Models are adjusted for age, ethnicity, country of origin, education, BMI, age at menarche, menopausal status, parity, age at first birth, breastfeeding status, family history of breast cancer, OC use, history of benign breast disease, HRT use, smoking status, alcohol consumption, and total energy intake.

Joint associations of food folate and other related nutrients with breast cancer risk

We examined joint associations of natural food intake and other one-carbon metabolism-related nutrients with risk of breast cancer by menopausal status in AA and EA women. Overall, no statistically significant interactions were observed for any of these associations in the analysis. However, we observed a consistent pattern, suggesting that one nutrient may modify the relationship of another nutrient and cancer in premenopausal AA women (Table 6). The lowest ORs were observed for women who had high natural food folate and high intake of vitamin B6 (OR=0.66, 95% CI, 0.41–1.06), B12 (OR=0.60, 95% CI, 0.37–0.96) or methionine (OR= 0.42, 95% CI, 0.25–0.72) compared to those with low intake of the pair nutrients. Similarly, no significant interaction was observed between natural food folate and alcohol intake in relation to breast cancer risk, however, results suggest that high alcohol intake was more strongly associated with an elevated risk (OR=1.54, 95% CI 0.93–2.54) among women who had low folate intake than higher consumers of alcohol with high folate intake (OR=1.11, 95% CI, 0.62–1.99). No similar patterns were observed for other groups of women, which are thus not shown in the table. Sample sizes were small and limited our ability to further examine these associations for stratification by both menopausal and ER status.

Table 6.

Joint association of natural folate and intake of vitamin B6, B12, methionine, and alcohol intake with risk of breast cancer among premenopausal AA women in the WCHS

Other nutrients (median intake) Natural folate from food (median), mcg/day
Low (<230.6) High (≥230.6)
OR1 95% CI2 OR1 95% CI2
Vitamin B6, mg/day
 Low (<1.63) 1.00 0.69 0.39–1.24
 High (≥1.63) 0.91 0.54–1.55 0.66 0.41–1.06
p for interaction 0.90
Vitamin B12, mcg/day
 Low (<4.93) 1.00 0.80 0.47–1.60
 High (≥4.93) 0.91 0.58–1.43 0.60 0.37–0.96
p for interaction 0.58
Methionine, g/day
 Low (<1.47) 1.00 0.70 0.41–1.20
 High (≥1.47) 0.56 0.34–0.92 0.42 0.25–0.72
p for interaction 0.82
Alcohol intake, g/week
 Low (<15) 1.00 0.70 0.47–1.04
 High (≥15) 1.54 0.93–2.54 1.11 0.62–1.99
p for interaction 0.92
Open in a new tab

Abbreviations: OR, Odds ratio; 95% CI, 95% confidence interval.

1,2

Models are adjusted for age, ethnicity, country of origin, education, BMI, age at menarche, parity, age at first birth, breastfeeding status, family history of breast cancer, OC use, history of benign breast disease, HRT use, smoking status, alcohol consumption (when not stratified by this variable), and total energy intake.

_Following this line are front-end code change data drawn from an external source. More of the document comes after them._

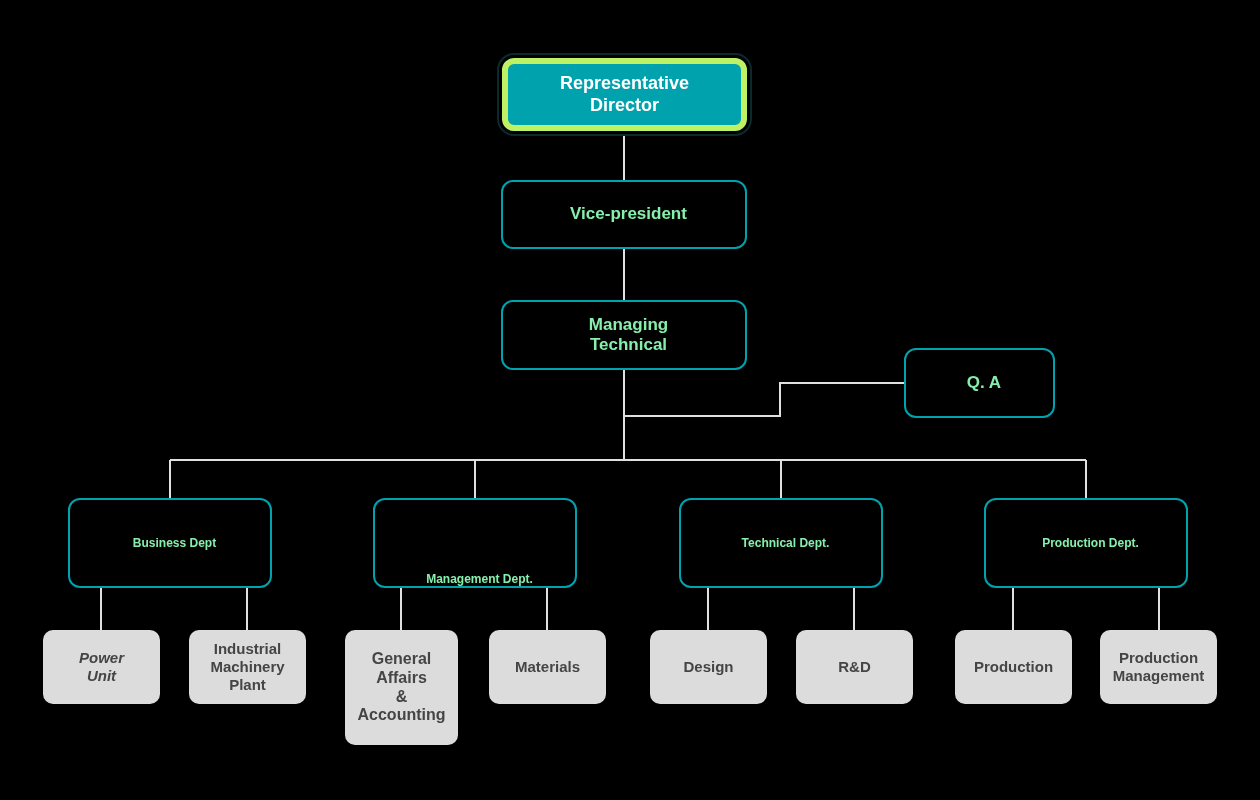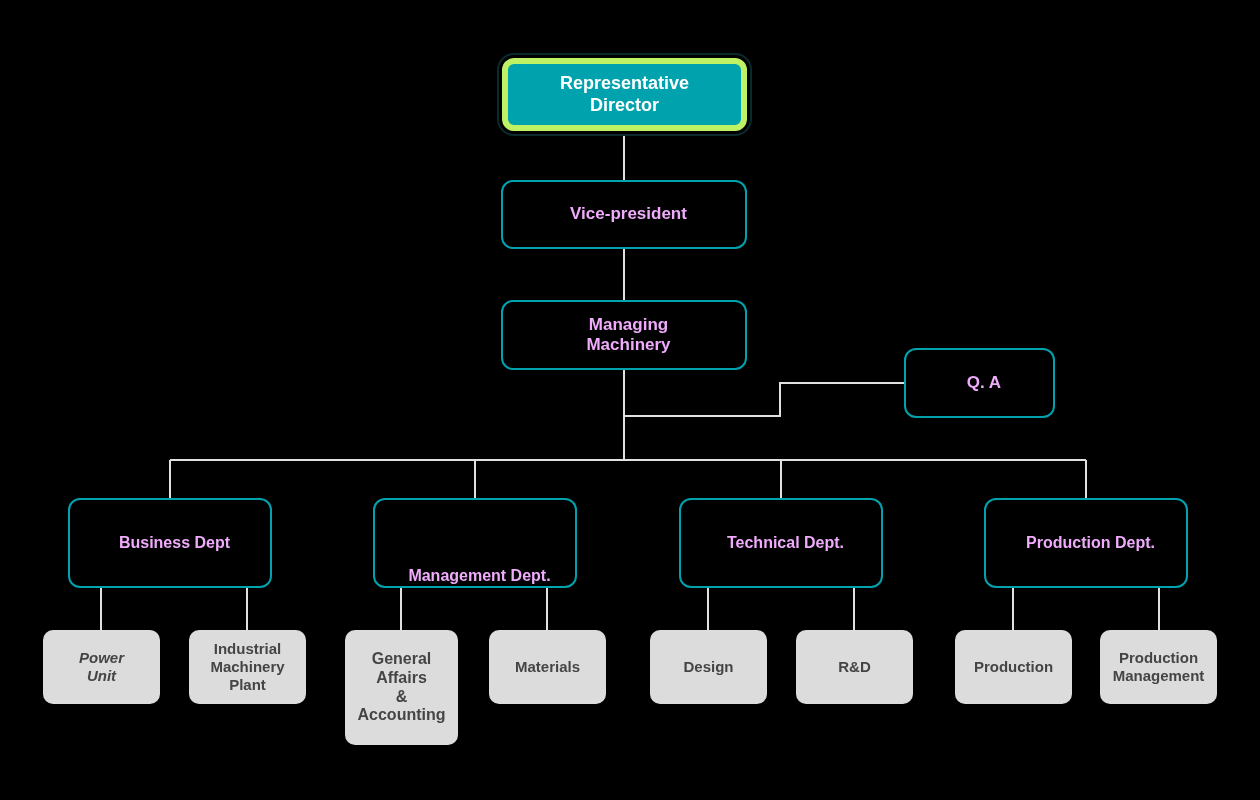--- a/index.html
+++ b/index.html
@@ -53,7 +53,7 @@
   .node.level-outline {
     background: transparent;
     border: 2px solid #00A2AE;
-    color: #f0abfc;
+    color: #86efac;
     font-size: 17px;
     font-weight: bold;
     padding-left: 9px;

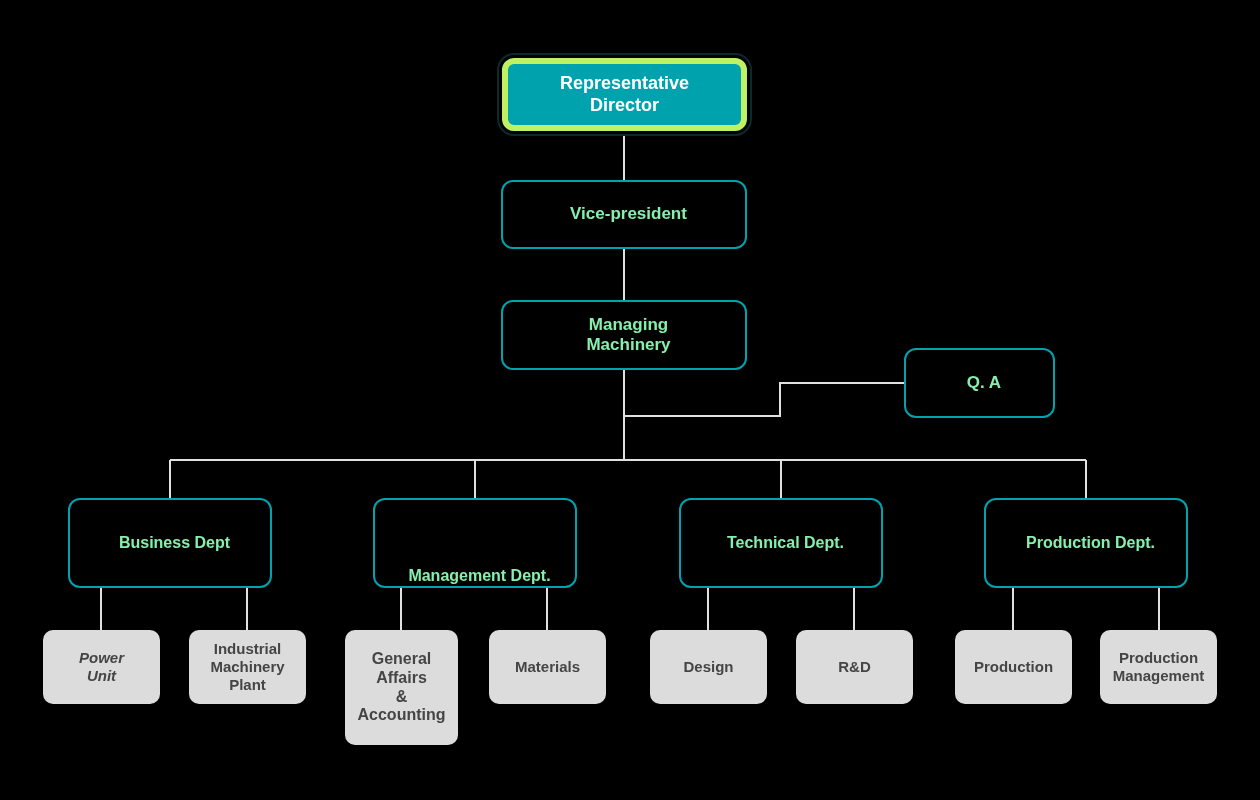--- a/index.html
+++ b/index.html
@@ -121,7 +121,7 @@
 
   <div class="node level-outline" style="left:501px; top:300px; width:246px; height:70px;">
     <span class="node-label">Managing
-Machinery</span>
+Technical</span>
   </div>
 
   <div class="node level-outline" style="left:904px; top:348px; width:151px; height:70px;">

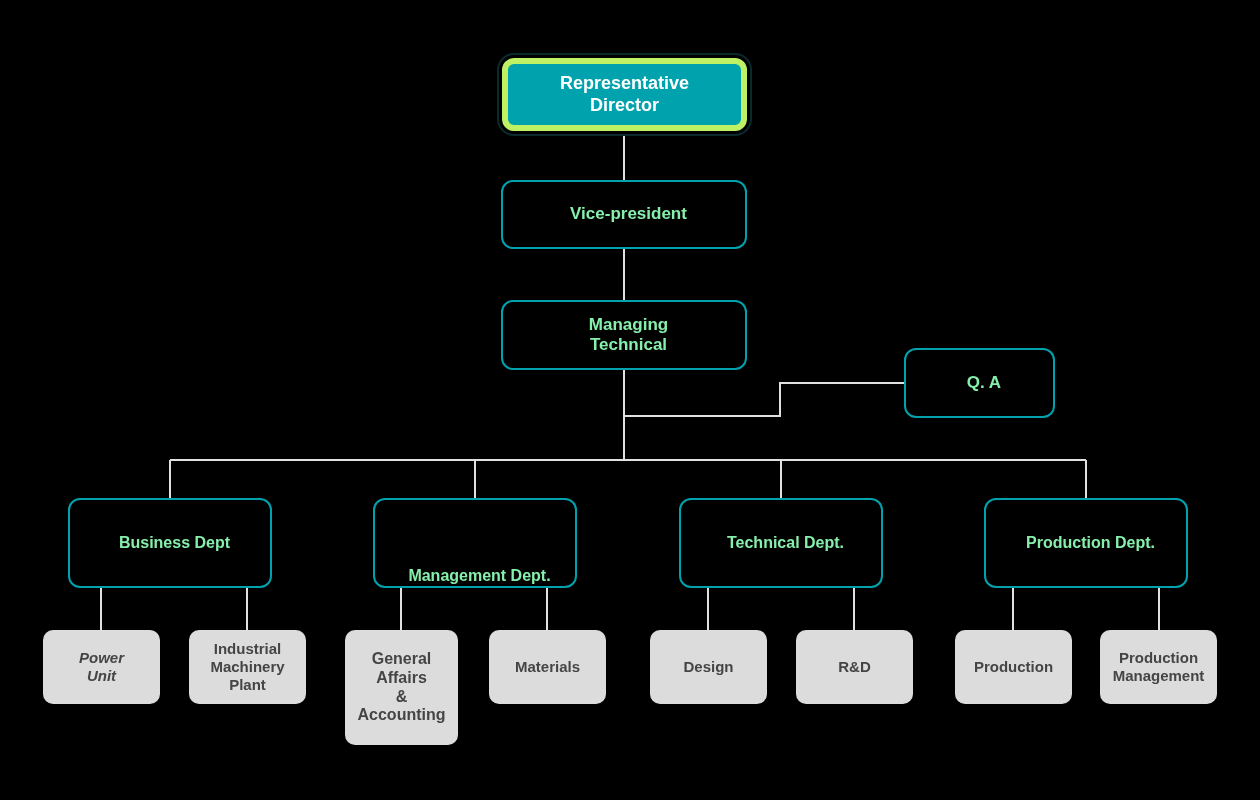--- a/index.html
+++ b/index.html
@@ -59,7 +59,7 @@
     padding-left: 9px;
   }
   .node.level-outline.small {
-    font-size: 16px;
+    font-size: 12px;
   }
   
   .node.level-leaf {

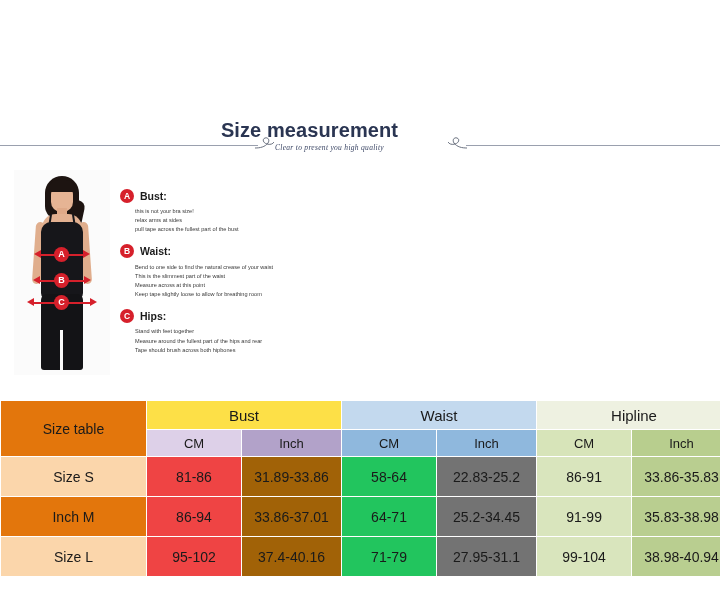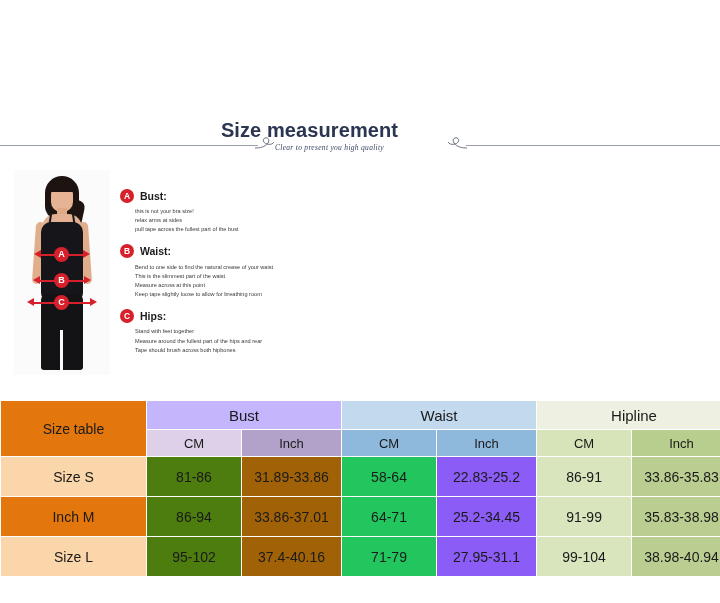--- a/index.html
+++ b/index.html
@@ -224,7 +224,7 @@
     color: #1a1a1a;
   }
 
-  .bg-bust-grp  { background: #c4b5fd; }
+  .bg-bust-grp  { background: #fde047; }
   .bg-bust-cm   { background: #ddd0e8; }
   .bg-bust-in   { background: #b2a2c9; }
   .bg-bust-cm-r { background: #4d7c0f; }

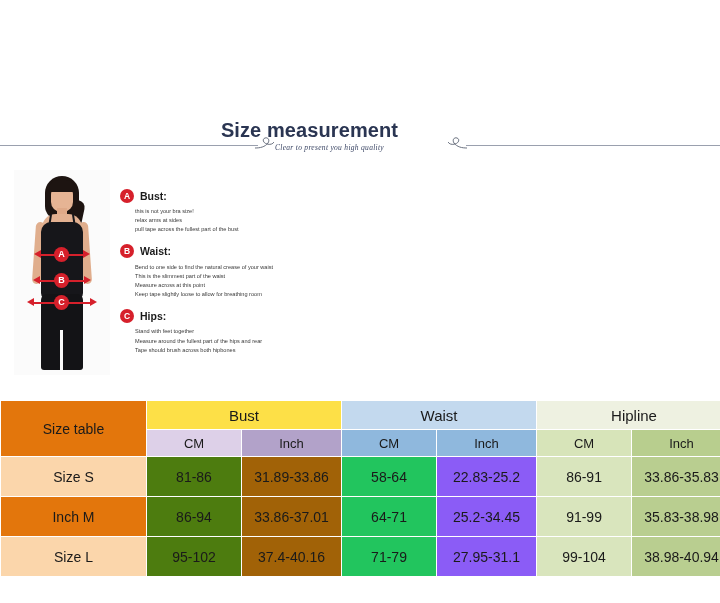--- a/index.html
+++ b/index.html
@@ -227,7 +227,7 @@
   .bg-bust-grp  { background: #fde047; }
   .bg-bust-cm   { background: #ddd0e8; }
   .bg-bust-in   { background: #b2a2c9; }
-  .bg-bust-cm-r { background: #4d7c0f; }
+  .bg-bust-cm-r { background: #ef4444; }
   .bg-bust-in-r { background: #a16207; }
 
   .bg-waist-grp  { background: #c3d9ee; }

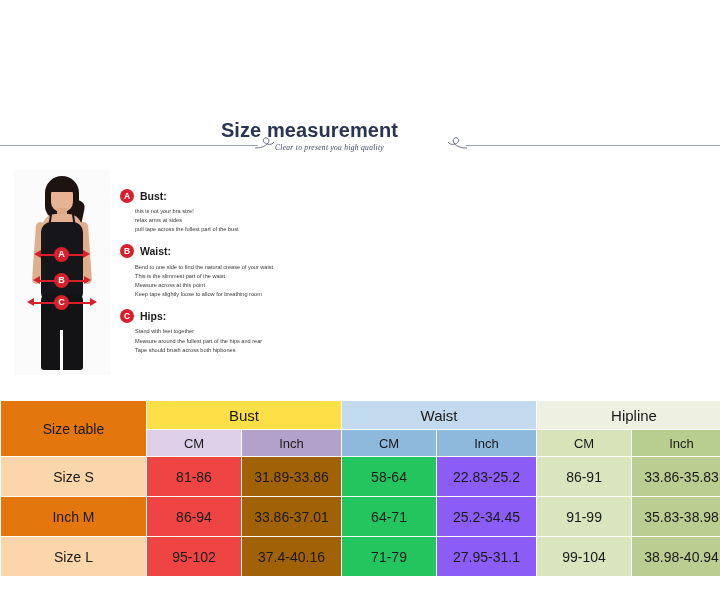--- a/index.html
+++ b/index.html
@@ -234,7 +234,7 @@
   .bg-waist-cm   { background: #8fb8dd; }
   .bg-waist-in   { background: #8fb8dd; }
   .bg-waist-cm-r { background: #22c55e; }
-  .bg-waist-in-r { background: #8b5cf6; }
+  .bg-waist-in-r { background: #737373; }
 
   .bg-hip-grp  { background: #eef1e1; }
   .bg-hip-cm   { background: #d7e4b9; }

Associations of folate and other nutrients with breast cancer risk in AA and EA women combined analysis

Although our overall study was fairly large, sample sizes were limited for subgroup analyses, which compromised our power to adequately test some of the hypotheses in these analyses. Moreover, findings in EA did not differ statistically from those in AAs. We therefore also present the results for AA and EA women combined, as shown in Supplemental Tables 2 and 3. In the AA and EA women combined analysis, results show that natural food folate intake was inversely associated with breast cancer risk (P for trend=0.04), and intake of synthetic folate (folic acid) from fortified foods was positively associated with breast cancer risk (P for trend=0.02) (Supplemental Table 2). Further, results also show that natural food folate intake was inversely associated with risk of ER positive tumors (P for trend=0.008), although this relationship was largely driven by the association observed in AA women (Supplemental Table 3).

Discussion

In this case-control study with a large number of AA and EA women, our results suggest that dietary intakes of folate and methionine may be associated with breast cancer risk in certain subgroups, with associations differing somewhat by race, menopausal status, and ER status, as well as by folate source. Specifically, analysis of high intake of natural food folate suggested an inverse association with breast cancer risk, particularly among premenopausal AA women. Furthermore, the reduced risk was observed only for ER positive, but not ER negative breast cancers. In contrast, among EA women, high natural food folate intake was associated with a non-significant reduced risk in postmenopausal women. A positive association between breast cancer risk and synthetic folate intake (folic acid) from fortified foods was observed among EA women overall. There was also some support for an association in premenopausal AA women, although the increased risk was restricted to women with the highest level of intake in both races. Results also suggest that high methionine intake is inversely associated with breast cancer in premenopausal AA and postmenopausal EA women.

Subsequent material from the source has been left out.